The new LLVM integer intrinsics replace the previous dx intrinsics.
This updates the DXIL intrinsic expansion code and tests to use and
expect the new integer intrinsics and the flattened DX floating
vector size variants only after op lowering.

Part of #88056
---
 llvm/include/llvm/IR/IntrinsicsDirectX.td     |  20 +--
 llvm/lib/Target/DirectX/DXIL.td               |   6 +-
 .../Target/DirectX/DXILIntrinsicExpansion.cpp |  15 +--
 llvm/test/CodeGen/DirectX/fdot.ll             | 117 ++++++++++--------
 llvm/test/CodeGen/DirectX/idot.ll             |  34 ++---
 5 files changed, 96 insertions(+), 96 deletions(-)

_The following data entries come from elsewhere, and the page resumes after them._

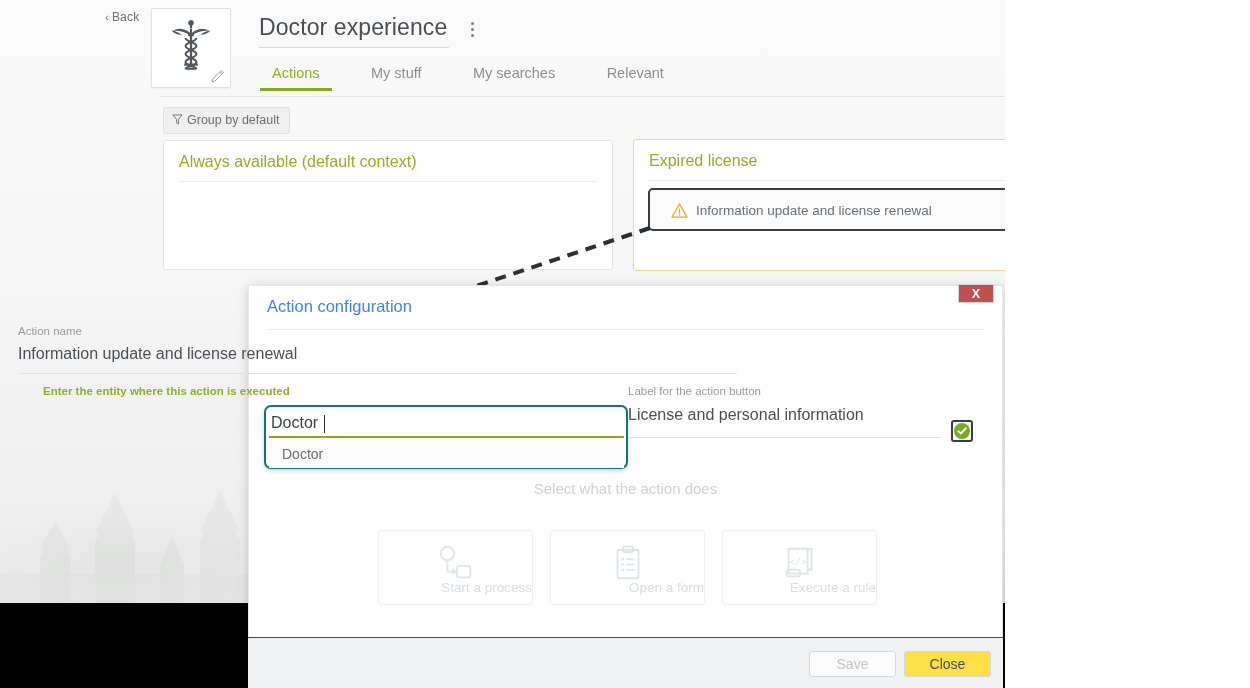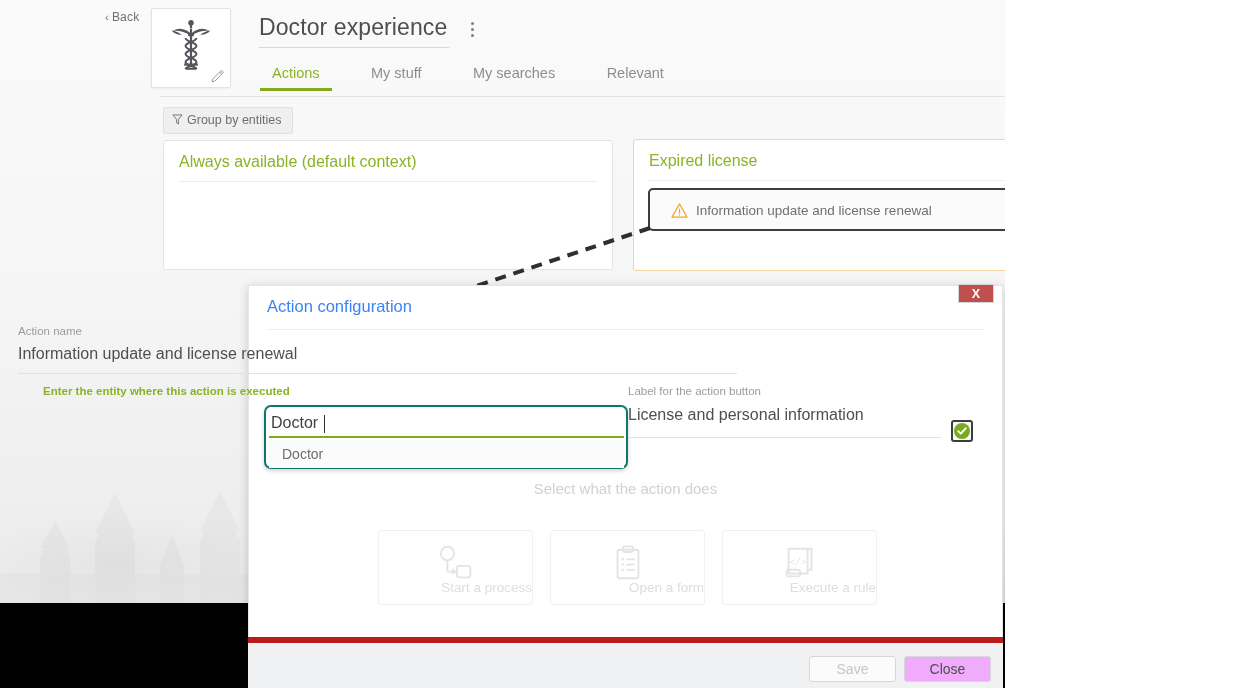--- a/index.html
+++ b/index.html
@@ -204,25 +204,25 @@
     position:absolute; left:0; right:0; bottom:9px; text-align:right;
     font-size:13.5px; color:#dcdee0;
   }
   .opt.o1 { left:130px; }
   .opt.o2 { left:302px; }
   .opt.o3 { left:474px; }
 
   
   .modal-footer {
     position:absolute; left:0; right:0; top:352px; height:51px;
-    background:#f0f1f3; border-top:6px solid #b91c1c;
+    background:#f0f1f3; border-top:1px solid #b91c1c;
   }
   .btn {
     position:absolute; top:13px; height:26px; width:87px;
-    border:1px solid #d5d7da; border-radius:3px; background:#f0abfc;
+    border:1px solid #d5d7da; border-radius:3px; background:#fde047;
     font-size:14px; text-align:center; line-height:25px; color:#4b4d50;
   }
   .btn.save { left:561px; color:#c3c5c8; background:#fbfbfb; }
   .btn.close { left:656px; }
 </style>
 </head>
 <body>
 
 <div id="root">
 
@@ -298,21 +298,21 @@
     <span class="tab">Relevant</span>
   </div>
   <div class="tabs-rule"></div>
 
   <div class="help-badge">?</div>
   <div class="fab">+</div>
 
   <div class="groupby">
     <svg class="funnel" width="11" height="11" viewBox="0 0 12 12">
       <path d="M1 1 h10 L7 6 v5 L5 9.6 V6z" fill="none" stroke="#6c6e70" stroke-width="1"></path>
-    </svg><span>Group by entities</span>
+    </svg><span>Group by default</span>
   </div>
 
   <div class="card default">
     <div class="card-title">Always available (default context)</div>
     <div class="card-rule"></div>
   </div>
 
   <div class="card expired">
     <div class="card-title">Expired license</div>
     <svg class="card-badge" viewBox="0 0 20 20">

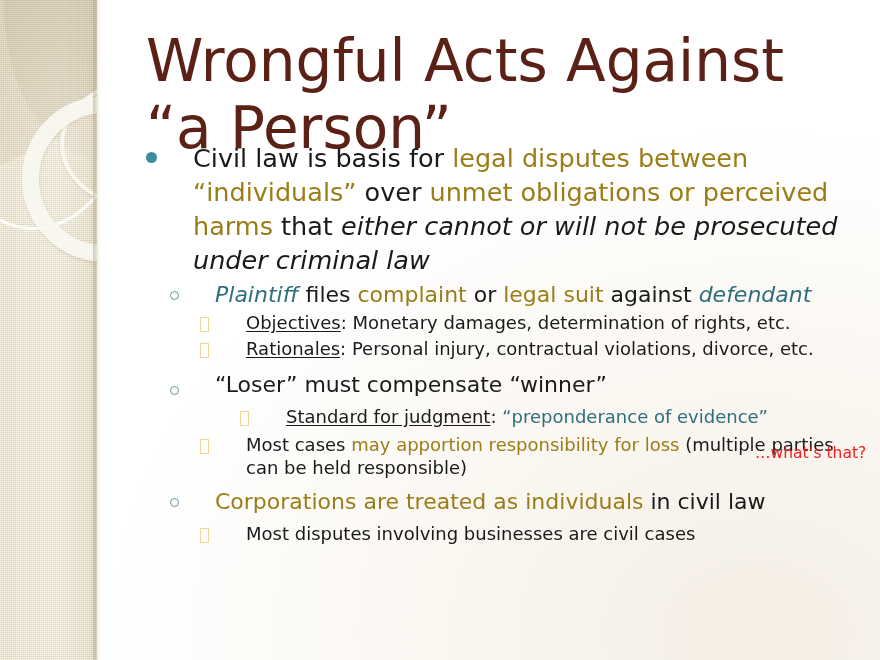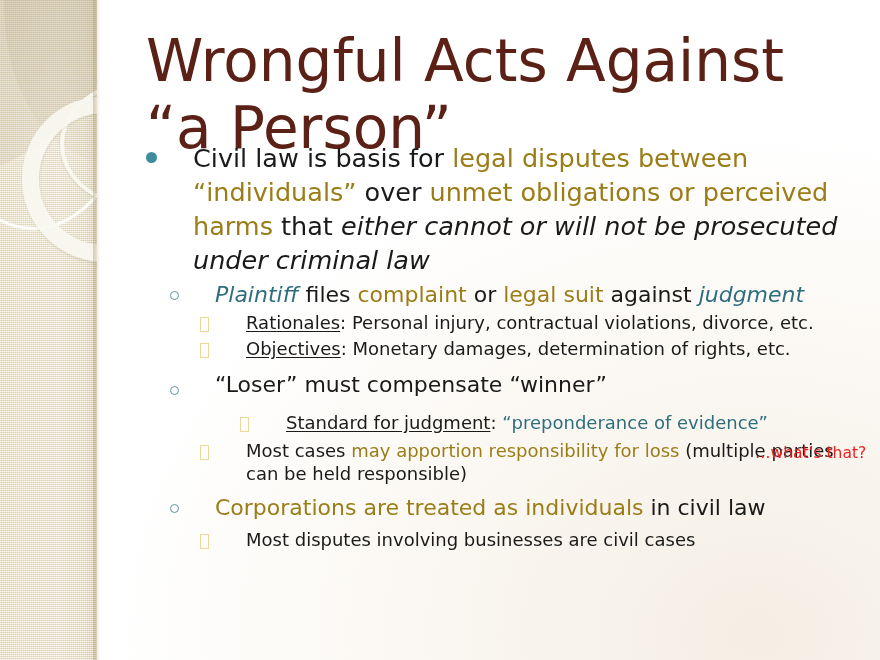--- a/index.html
+++ b/index.html
@@ -202,39 +202,39 @@
 
   <div class="body-block">
 
     <div class="lvl1">
       <span class="b1"></span>
       <span class="txt"><span class="black">Civil law is basis for </span><span class="gold">legal disputes between “individuals”</span><span class="black"> over </span><span class="gold">unmet obligations or perceived harms</span><span class="black"> that </span><span class="black ital">either cannot or will not be prosecuted under criminal law</span></span>
     </div>
 
     <div class="lvl2">
       <span class="b2"></span>
-      <span class="txt"><span class="teal ital">Plaintiff</span><span class="black"> files </span><span class="gold">complaint</span><span class="black"> or </span><span class="gold">legal suit</span><span class="black"> against </span><span class="teal ital">judgment</span></span>
+      <span class="txt"><span class="teal ital">Plaintiff</span><span class="black"> files </span><span class="gold">complaint</span><span class="black"> or </span><span class="gold">legal suit</span><span class="black"> against </span><span class="teal ital">defendant</span></span>
     </div>
 
     <div class="lvl3">
       <span class="b3"></span>
+      <span class="txt"><span class="black und">Objectives</span><span class="black">:  Monetary damages, determination of rights, etc.</span></span>
+    </div>
+
+    <div class="lvl3">
+      <span class="b3"></span>
       <span class="txt"><span class="black und">Rationales</span><span class="black">:  Personal injury, contractual violations, divorce, etc.</span></span>
-    </div>
-
-    <div class="lvl3">
-      <span class="b3"></span>
-      <span class="txt"><span class="black und">Objectives</span><span class="black">:  Monetary damages, determination of rights, etc.</span></span>
     </div>
 
     <div class="lvl2" style="margin-top:10px;align-items:center;">
       <span class="b2"></span>
       <span class="txt black">“Loser” must  compensate “winner”</span>
     </div>
 
-    <div class="lvl3" style="margin-top:12px;padding-left:40px;">
+    <div class="lvl3" style="margin-top:6px;padding-left:40px;">
       <span class="b3"></span>
       <span class="txt"><span class="black und">Standard for judgment</span><span class="black">:  </span><span class="teal">“preponderance of evidence”</span></span>
     </div>
 
     <div class="lvl3" style="margin-top:6px;">
       <span class="b3"></span>
       <span class="txt"><span class="black">Most cases </span><span class="gold">may apportion responsibility for loss</span><span class="black"> (multiple parties can be held responsible)</span></span>
     </div>
 
     <div class="lvl2" style="margin-top:8px;">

diff --git a/llvm/include/llvm/IR/IntrinsicsDirectX.td b/llvm/include/llvm/IR/IntrinsicsDirectX.td
index 312c3862f240d8..8ce79eb7cbaafa 100644
--- a/llvm/include/llvm/IR/IntrinsicsDirectX.td
+++ b/llvm/include/llvm/IR/IntrinsicsDirectX.td
@@ -25,26 +25,18 @@ def int_dx_any : DefaultAttrsIntrinsic<[llvm_i1_ty], [llvm_any_ty]>;
 def int_dx_clamp : DefaultAttrsIntrinsic<[llvm_any_ty], [LLVMMatchType<0>, LLVMMatchType<0>, LLVMMatchType<0>]>;
 def int_dx_uclamp : DefaultAttrsIntrinsic<[llvm_anyint_ty], [LLVMMatchType<0>, LLVMMatchType<0>, LLVMMatchType<0>]>; 
 
-def int_dx_dot2 : 
-    Intrinsic<[LLVMVectorElementType<0>], 
+def int_dx_dot2 :
+    Intrinsic<[LLVMVectorElementType<0>],
     [llvm_anyfloat_ty, LLVMScalarOrSameVectorWidth<0, LLVMVectorElementType<0>>],
     [IntrNoMem, IntrWillReturn, Commutative] >;
-def int_dx_dot3 : 
-    Intrinsic<[LLVMVectorElementType<0>], 
+def int_dx_dot3 :
+    Intrinsic<[LLVMVectorElementType<0>],
     [llvm_anyfloat_ty, LLVMScalarOrSameVectorWidth<0, LLVMVectorElementType<0>>],
     [IntrNoMem, IntrWillReturn, Commutative] >;
-def int_dx_dot4 : 
-    Intrinsic<[LLVMVectorElementType<0>], 
+def int_dx_dot4 :
+    Intrinsic<[LLVMVectorElementType<0>],
     [llvm_anyfloat_ty, LLVMScalarOrSameVectorWidth<0, LLVMVectorElementType<0>>],
     [IntrNoMem, IntrWillReturn, Commutative] >;
-def int_dx_sdot : 
-    Intrinsic<[LLVMVectorElementType<0>], 
-    [llvm_anyint_ty, LLVMScalarOrSameVectorWidth<0, LLVMVectorElementType<0>>],
-    [IntrNoMem, IntrWillReturn, Commutative] >;
-def int_dx_udot : 
-    Intrinsic<[LLVMVectorElementType<0>], 
-    [llvm_anyint_ty, LLVMScalarOrSameVectorWidth<0, LLVMVectorElementType<0>>],
-    [IntrNoMem, IntrWillReturn, Commutative] >;
 
 def int_dx_frac  : DefaultAttrsIntrinsic<[llvm_anyfloat_ty], [LLVMMatchType<0>]>;
 
diff --git a/llvm/lib/Target/DirectX/DXIL.td b/llvm/lib/Target/DirectX/DXIL.td
index 67015cff78a79a..ac79b84a1e9100 100644
--- a/llvm/lib/Target/DirectX/DXIL.td
+++ b/llvm/lib/Target/DirectX/DXIL.td
@@ -637,7 +637,7 @@ def UMad :  DXILOp<49, tertiary> {
 
 def Dot2 :  DXILOp<54, dot2> {
   let Doc = "dot product of two float vectors Dot(a,b) = a[0]*b[0] + ... + "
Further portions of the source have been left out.